The Friends of the Princeton Public Library are addressing the challenges faced by libraries in acquiring digital content for their patrons. They are aware of the library’s tight budget and effect of the pandemic in increasing the popularity of ebooks. Therefore, they are donating $300 to encourage others, particularly those who enjoy the library’s online materials to donate as well.
During the pandemic, use of e-books has increased. This is great news, but it also increases the need for libraries to provide more e-books. Pricing for e-books is very different from print books. The average book costs a library $14.14 whereas the average e-book costs a library $45.75.
Even at this cost, the library does not own that e-book title. Libraries enter agreements with the publishers to license digital content.

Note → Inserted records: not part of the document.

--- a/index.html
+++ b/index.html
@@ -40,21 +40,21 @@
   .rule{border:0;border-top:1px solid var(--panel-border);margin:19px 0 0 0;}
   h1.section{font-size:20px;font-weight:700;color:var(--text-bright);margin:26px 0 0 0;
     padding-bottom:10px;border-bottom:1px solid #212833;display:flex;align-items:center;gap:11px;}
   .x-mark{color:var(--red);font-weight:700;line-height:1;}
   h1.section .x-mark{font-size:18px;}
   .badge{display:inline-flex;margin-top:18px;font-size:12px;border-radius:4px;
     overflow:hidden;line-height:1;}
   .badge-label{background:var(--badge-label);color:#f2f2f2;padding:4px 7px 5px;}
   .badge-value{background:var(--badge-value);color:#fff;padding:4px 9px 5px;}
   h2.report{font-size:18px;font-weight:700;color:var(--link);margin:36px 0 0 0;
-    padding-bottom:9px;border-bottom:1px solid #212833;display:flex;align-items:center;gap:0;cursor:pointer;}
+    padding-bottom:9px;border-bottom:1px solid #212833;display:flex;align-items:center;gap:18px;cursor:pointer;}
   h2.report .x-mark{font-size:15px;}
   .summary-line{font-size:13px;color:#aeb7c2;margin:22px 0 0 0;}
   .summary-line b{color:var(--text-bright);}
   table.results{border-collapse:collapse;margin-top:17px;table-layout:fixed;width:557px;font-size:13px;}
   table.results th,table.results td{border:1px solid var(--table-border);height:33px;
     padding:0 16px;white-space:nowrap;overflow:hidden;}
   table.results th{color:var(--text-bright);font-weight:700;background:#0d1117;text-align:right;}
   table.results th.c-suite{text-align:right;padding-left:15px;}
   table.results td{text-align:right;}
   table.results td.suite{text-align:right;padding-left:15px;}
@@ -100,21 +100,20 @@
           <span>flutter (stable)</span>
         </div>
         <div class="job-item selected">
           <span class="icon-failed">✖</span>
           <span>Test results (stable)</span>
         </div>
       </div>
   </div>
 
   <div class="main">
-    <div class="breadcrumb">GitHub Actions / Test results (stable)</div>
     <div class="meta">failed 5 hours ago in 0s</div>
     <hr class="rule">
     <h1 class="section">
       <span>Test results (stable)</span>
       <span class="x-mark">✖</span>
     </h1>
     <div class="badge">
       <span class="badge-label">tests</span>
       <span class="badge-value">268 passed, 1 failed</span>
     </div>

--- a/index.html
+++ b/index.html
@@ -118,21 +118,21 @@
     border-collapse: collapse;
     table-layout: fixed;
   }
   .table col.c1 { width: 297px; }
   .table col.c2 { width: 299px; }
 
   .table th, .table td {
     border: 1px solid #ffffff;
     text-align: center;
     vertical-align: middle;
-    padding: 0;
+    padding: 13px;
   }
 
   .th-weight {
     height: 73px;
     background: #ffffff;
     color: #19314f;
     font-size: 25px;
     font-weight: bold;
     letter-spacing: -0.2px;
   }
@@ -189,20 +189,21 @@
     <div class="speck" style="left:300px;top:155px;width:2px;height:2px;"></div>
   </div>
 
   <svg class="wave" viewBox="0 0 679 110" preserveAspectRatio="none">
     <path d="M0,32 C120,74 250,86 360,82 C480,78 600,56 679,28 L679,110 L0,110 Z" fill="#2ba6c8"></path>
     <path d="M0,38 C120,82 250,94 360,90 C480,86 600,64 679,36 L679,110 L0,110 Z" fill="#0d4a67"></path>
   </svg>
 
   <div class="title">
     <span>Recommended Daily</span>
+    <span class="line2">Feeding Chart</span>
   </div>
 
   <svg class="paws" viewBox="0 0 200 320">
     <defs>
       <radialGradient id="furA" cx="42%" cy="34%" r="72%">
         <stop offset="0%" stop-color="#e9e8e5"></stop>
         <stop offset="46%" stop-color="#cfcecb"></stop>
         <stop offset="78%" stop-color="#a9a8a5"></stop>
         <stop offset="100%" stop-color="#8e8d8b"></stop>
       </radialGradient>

Publishers determine the cost and length of time allowed with the license. These conditions vary from publisher to publisher. Usually, libraries rent the e-books for two years. After two years we have to pay again to keep the title. If libraries want to offer e-books to their patrons, they have no choice but to agree to these terms.

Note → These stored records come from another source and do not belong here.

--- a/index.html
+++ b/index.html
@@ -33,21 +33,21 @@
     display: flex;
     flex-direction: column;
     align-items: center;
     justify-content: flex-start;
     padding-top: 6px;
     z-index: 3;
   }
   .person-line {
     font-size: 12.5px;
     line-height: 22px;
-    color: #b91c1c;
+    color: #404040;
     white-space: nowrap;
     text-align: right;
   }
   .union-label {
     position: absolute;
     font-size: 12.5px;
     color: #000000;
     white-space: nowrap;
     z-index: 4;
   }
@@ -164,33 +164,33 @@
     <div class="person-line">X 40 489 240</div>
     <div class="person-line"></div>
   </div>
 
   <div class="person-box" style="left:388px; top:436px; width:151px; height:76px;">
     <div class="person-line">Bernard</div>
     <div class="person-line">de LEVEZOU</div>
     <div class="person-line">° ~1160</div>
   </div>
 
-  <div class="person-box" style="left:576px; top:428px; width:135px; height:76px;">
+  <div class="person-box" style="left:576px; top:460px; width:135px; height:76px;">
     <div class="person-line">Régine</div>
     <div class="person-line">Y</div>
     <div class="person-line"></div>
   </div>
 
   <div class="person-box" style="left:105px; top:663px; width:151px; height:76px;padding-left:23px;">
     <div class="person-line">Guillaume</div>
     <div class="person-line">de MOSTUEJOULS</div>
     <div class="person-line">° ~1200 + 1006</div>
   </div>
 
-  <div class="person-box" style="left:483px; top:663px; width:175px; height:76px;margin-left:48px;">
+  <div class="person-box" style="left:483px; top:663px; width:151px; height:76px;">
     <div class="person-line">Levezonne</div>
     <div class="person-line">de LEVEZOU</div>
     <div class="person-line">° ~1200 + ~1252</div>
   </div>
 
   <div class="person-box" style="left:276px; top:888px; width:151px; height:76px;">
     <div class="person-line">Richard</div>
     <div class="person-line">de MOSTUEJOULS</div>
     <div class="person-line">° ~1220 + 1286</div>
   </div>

Some publishers refuse to offer digital content to libraries at all, meaning that an individual can purchase a bestselling title but a library cannot. Some popular authors sign lucrative contracts with these exclusive distributors.

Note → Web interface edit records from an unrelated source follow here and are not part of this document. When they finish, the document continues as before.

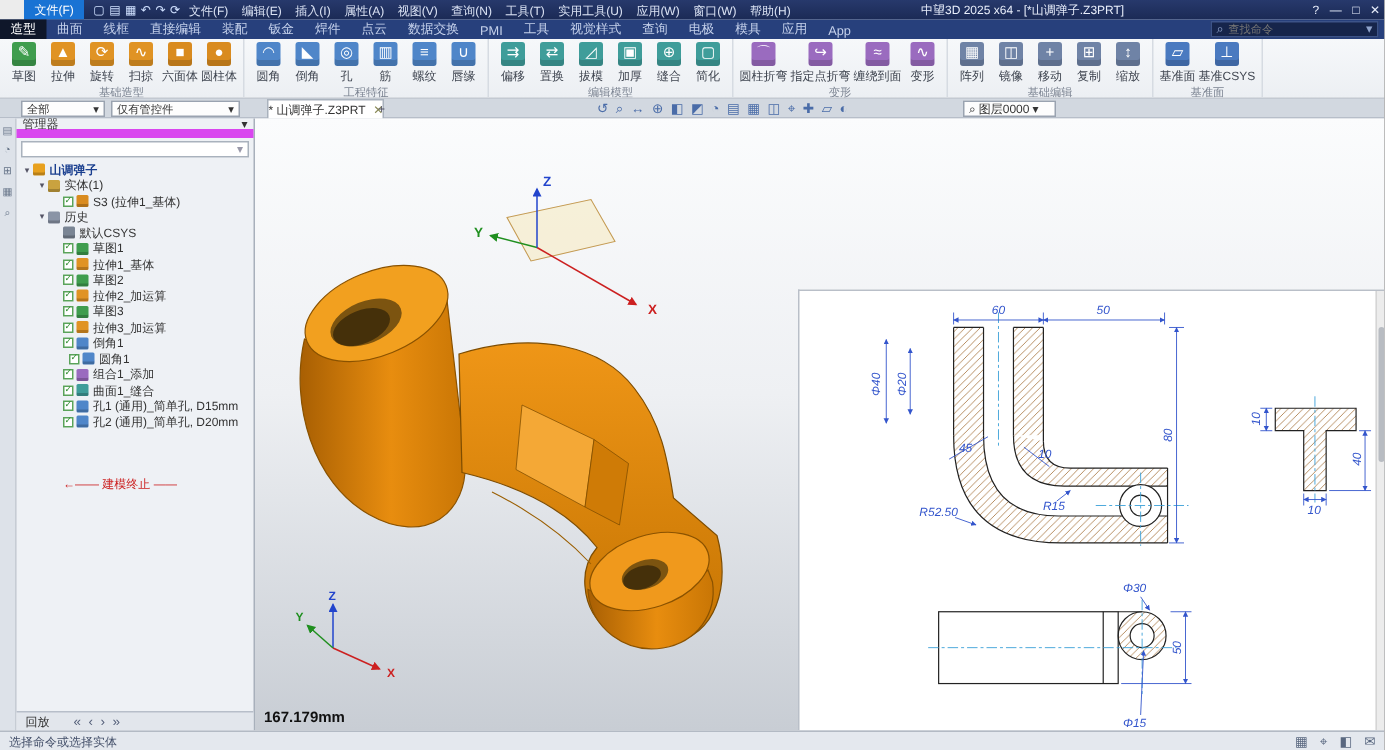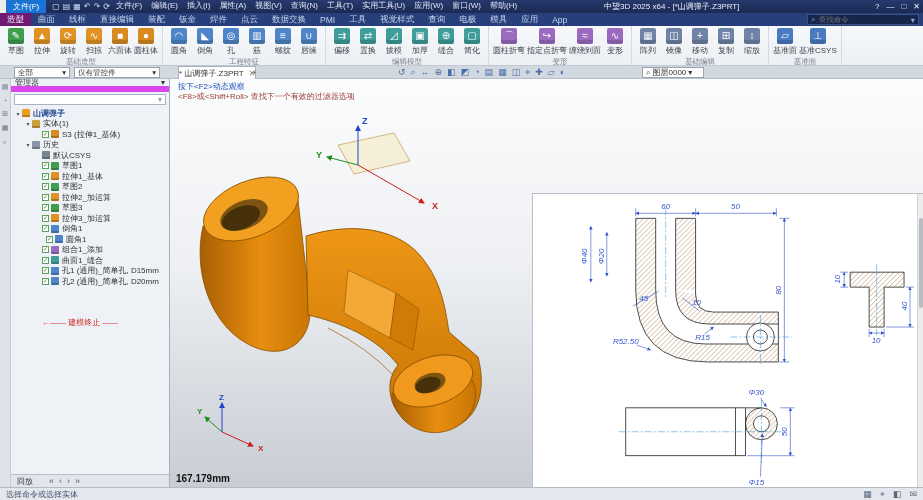--- a/index.html
+++ b/index.html
@@ -2,38 +2,38 @@
 <html><head>
 <meta charset="utf-8">
 <style>
   * { margin:0; padding:0; box-sizing:border-box; }
   html,body { background:#888; }
   .app { position:relative; width:923px; height:500px; overflow:hidden;
          font-family:"Liberation Sans","DejaVu Sans",sans-serif; font-size:8px;
          background:#ececec; user-select:none; }
 
   
-  .titlebar { position:absolute; top:0; left:6px; right:0; height:13px;
-              background:linear-gradient(#27396c,#1b2a55); display:flex; align-items:flex-start;
+  .titlebar { position:absolute; top:0; left:16px; right:0; height:13px;
+              background:linear-gradient(#27396c,#1b2a55); display:flex; align-items:flex-end;
               color:#dbe3f4; }
   .file-btn { background:#1973d4; color:#fff; height:13px; padding:0 7px;
               display:flex; align-items:center; font-size:8px; }
   .qat { display:flex; gap:3px; margin:0 6px; }
   .qat span { color:#cfe0ff; font-size:8px; line-height:13px; }
   .menus { display:flex; gap:9px; }
   .menus span { white-space:nowrap; }
   .tb-title { position:absolute; left:598px; top:0; line-height:13px; color:#e8eefb; }
   .win-ctrls { position:absolute; right:3px; top:0; display:flex; gap:7px; }
   .win-ctrls span { line-height:13px; color:#e8eefb; }
 
   
   .tabbar { position:absolute; top:13px; left:0; right:0; height:13px;
             background:#27407c; display:flex; color:#c4d0ea; font-size:8.5px; }
   .rtab { padding:0 7px; display:flex; align-items:center; white-space:nowrap; }
-  .rtab.active { background:#701a75; color:#fff; }
+  .rtab.active { background:#0f172a; color:#fff; }
   .cmd-search { position:absolute; right:4px; top:1px; width:112px; height:11px;
                 background:#16254b; border:1px solid #3c5388; display:flex; align-items:center;
                 padding:0 3px; gap:3px; color:#8fa3cc; }
   .cmd-search input { flex:1; min-width:0; background:transparent; border:none; outline:none;
                       color:#aebddd; font-size:7.5px; font-family:inherit; }
 
   
   .ribbon { position:absolute; top:26px; left:0; right:0; height:40px;
             background:linear-gradient(#f6f8fa,#eceff3); border-bottom:1px solid #c3c9d2;
             display:flex; overflow:hidden; }
@@ -483,24 +483,20 @@
             <span class="pic">«</span>
             <span class="pic">‹</span>
             <span class="pic">›</span>
             <span class="pic">»</span>
           </span>
       </div>
     </div>
   </div>
 
   <div class="viewport">
-    <div class="prompt">
-      <div class="l1">按下&lt;F2&gt;动态观察</div>
-      <div class="l2">&lt;F8&gt;或&lt;Shift+Roll&gt; 查找下一个有效的过滤器选项</div>
-    </div>
 
     <svg class="part-svg" width="340" height="360" viewBox="0 0 340 360">
       <defs>
         <linearGradient id="gCyl" x1="0" y1="0" x2="1" y2="0">
           <stop offset="0" stop-color="#a85f03"></stop>
             <stop offset="0.55" stop-color="#e88d0f"></stop>
             <stop offset="1" stop-color="#c97605"></stop>
         </linearGradient>
         <linearGradient id="gArm" x1="0" y1="0" x2="0" y2="1">
           <stop offset="0" stop-color="#ef9617"></stop>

Libraries try to stretch their e-book budget out as much as possible. This is why most libraries only offer the most popular e-books and why it can take a long time to get the book. Fortunately, we are able to offer e-books through Overdrive and eRead Illinois. Overdrive and eRead Illinois allow our library to pool our digital resources with other libraries. Participating libraries pay a fee for the service and agree to invest a certain amount to contribute to the collection. This helps somewhat, but it doesn’t soften the blow of the expense or limited use that publishers place on libraries. Donating to the library to purchase more e-books is helpful to expanding our collection. Another way to help is to let publishers know that you support more open usage licenses and lower e-book pricing.